A rápida disseminação da Zika em 22 países das Américas levou alguns governos a aconselharem as mulheres a adiar a gravidez. El Salvador recomendou que as mulheres não fiquem grávidas durante dois anos e deu ensejo a um debate sobre a liberação do aborto na região, onde muitas nações têm leis rígidas a respeito da prática.

“Existe um medo crescente porque é uma doença nova. A doença em si tem uma taxa de mortalidade muito pequena, mas a repercussão dela para a gravidez é seríssima. Diante dessa irreversibilidade da gravidade do acometimento as mulheres ficam muito temerosas”, afirmou Adriana Scavuzzi, ginecologista do IMIP.

ABORTO ILEGAL

De acordo com dados do Ministério da Saúde, até o dia 23 de janeiro foram registrados no Brasil 270 casos confirmados de microcefalia e outros 3.448 casos suspeitos desde outubro estão sendo investigados –de longe a maior cifra das Américas.

Autoridades da Organização Mundial de Saúde (OMS) dizem não haver comprovação científica de que a infecção pelo Zika impede o desenvolvimento do feto, causando microcefalia, mas a suspeita é grande.

Especialistas em saúde pública acreditam que a ameaça da Zika irá desencadear um aumento nos abortos ilegais. Estima-se que 1 milhão deles já sejam realizados todos os anos no Brasil, onde procedimentos mal-sucedidos em clínicas clandestinas já são uma das grandes causas de mortes maternas.

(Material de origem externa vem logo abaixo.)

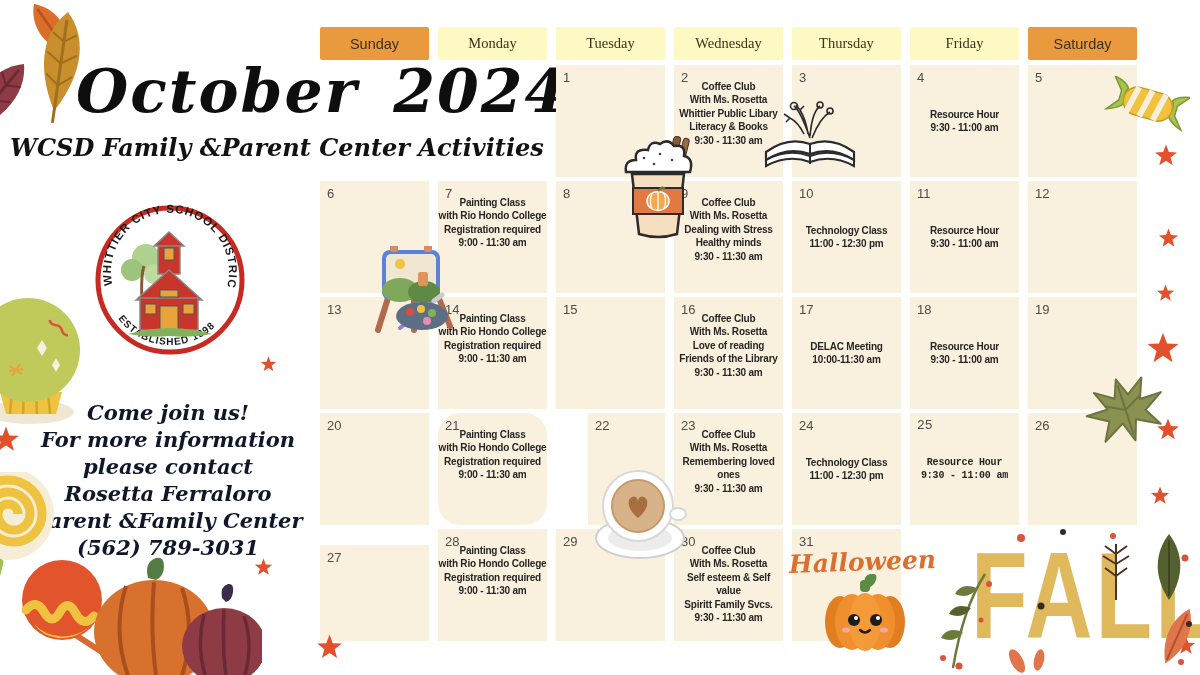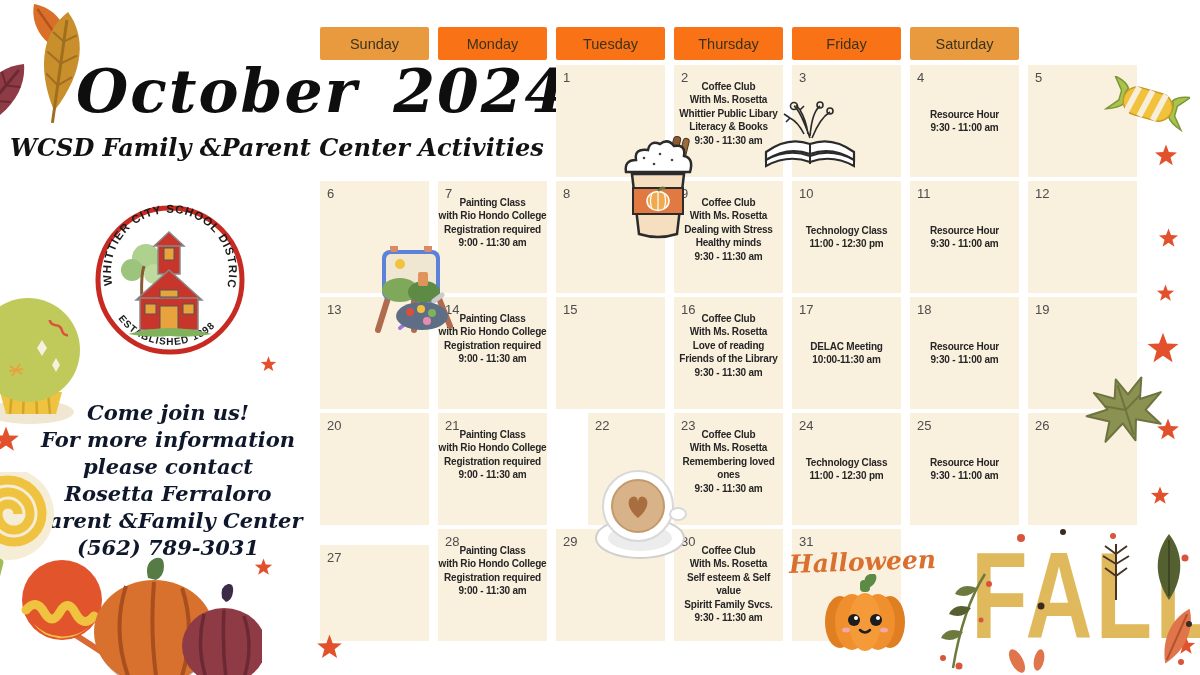--- a/index.html
+++ b/index.html
@@ -17,21 +17,21 @@
          font-family:"DejaVu Serif",serif;font-style:italic;font-weight:700;
          font-size:21px;line-height:27px;color:#0f172a;}
   .logo{position:absolute;left:88px;top:186px;}
 
   
   .cal-headers{position:absolute;left:320px;top:27px;display:grid;
          grid-template-columns:repeat(7,109px);column-gap:9px;z-index:2;}
   .dayhead{height:33px;display:flex;align-items:center;justify-content:center;
          font-size:14.5px;font-weight:500;color:#3b321c;border-radius:2px;}
   .dayhead.orange{background:#EA9A3E;}
-  .dayhead.yellow{background:#f97316;}
+  .dayhead.yellow{background:#fef9c3;font-family:Liberation Serif, serif;}
   .cal-grid{position:absolute;left:320px;top:65px;display:grid;
          grid-template-columns:repeat(7,109px);grid-template-rows:repeat(5,112px);
          gap:4px 9px;z-index:1;}
   .cal-cell{background:#FAF0DE;position:relative;}
   .day-num{position:absolute;top:5px;left:7px;font-size:13px;color:#4d4d4d;}
   .events{position:absolute;left:0;right:0;text-align:center;font-weight:700;
          font-size:10px;line-height:13.4px;color:#262626;letter-spacing:-0.2px;}
   .events div{white-space:nowrap;}
   .events.top{top:15px;}
   .events.mid{top:50%;transform:translateY(-50%);}
@@ -106,20 +106,21 @@
     <div>For more information please contact</div>
     <div>Rosetta Ferraloro</div>
     <div>Parent &amp;Family Center</div>
     <div>(562) 789-3031</div>
   </div>
 
   <div class="cal-headers">
     <div class="dayhead orange">Sunday</div>
     <div class="dayhead yellow">Monday</div>
     <div class="dayhead yellow">Tuesday</div>
+    <div class="dayhead yellow">Wednesday</div>
     <div class="dayhead yellow">Thursday</div>
     <div class="dayhead yellow">Friday</div>
     <div class="dayhead orange">Saturday</div>
   </div>
 
   <div class="cal-grid" id="calGrid">
       <div class="cal-cell" style="grid-area: 1 / 3;">
         <div class="day-num">1</div>
       </div>
       <div class="cal-cell" style="grid-area: 1 / 4;">
@@ -225,21 +226,21 @@
           <div>Resource Hour</div>
           <div>9:30 - 11:00 am</div>
         </div>
       </div>
       <div class="cal-cell" style="grid-area: 3 / 7;">
         <div class="day-num">19</div>
       </div>
       <div class="cal-cell" style="grid-area: 4 / 1; padding-left: 28px;">
         <div class="day-num">20</div>
       </div>
-      <div class="cal-cell" style="grid-area: 4 / 2;">
+      <div class="cal-cell" style="grid-area: 4 / 2; border-radius: 22px;">
         <div class="day-num">21</div>
         <div class="events top">
           <div>Painting Class</div>
           <div>with Rio Hondo College</div>
           <div>Registration required</div>
           <div>9:00 - 11:30 am</div>
         </div>
       </div>
       <div class="cal-cell" style="grid-area: 4 / 3; margin-left: 32px;">
         <div class="day-num">22</div>
@@ -254,21 +255,21 @@
           <div>9:30 - 11:30 am</div>
         </div>
       </div>
       <div class="cal-cell" style="grid-area: 4 / 5;">
         <div class="day-num">24</div>
         <div class="events mid">
           <div>Technology Class</div>
           <div>11:00 - 12:30 pm</div>
         </div>
       </div>
-      <div class="cal-cell" style="grid-area: 4 / 6;">
+      <div class="cal-cell" style="grid-area: 4 / 6; font-family: Liberation Mono, monospace;">
         <div class="day-num">25</div>
         <div class="events mid">
           <div>Resource Hour</div>
           <div>9:30 - 11:00 am</div>
         </div>
       </div>
       <div class="cal-cell" style="grid-area: 4 / 7;">
         <div class="day-num">26</div>
       </div>
       <div class="cal-cell" style="grid-area: 5 / 1; margin-top: 16px;">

“O Zika é uma catástrofe de saúde e uma ameaça aterrorizante para as gestantes”, disse Daniel Becker, pediatra e especialista em saúde pública do Rio de Janeiro. “As pessoas irão atrás de abortos.”

Organizações de direitos das mulheres defendem a legalização do aborto no caso de mulheres que contraíram o Zika, uma medida que até o momento só foi adotada pelo Ministério da Saúde da Colômbia.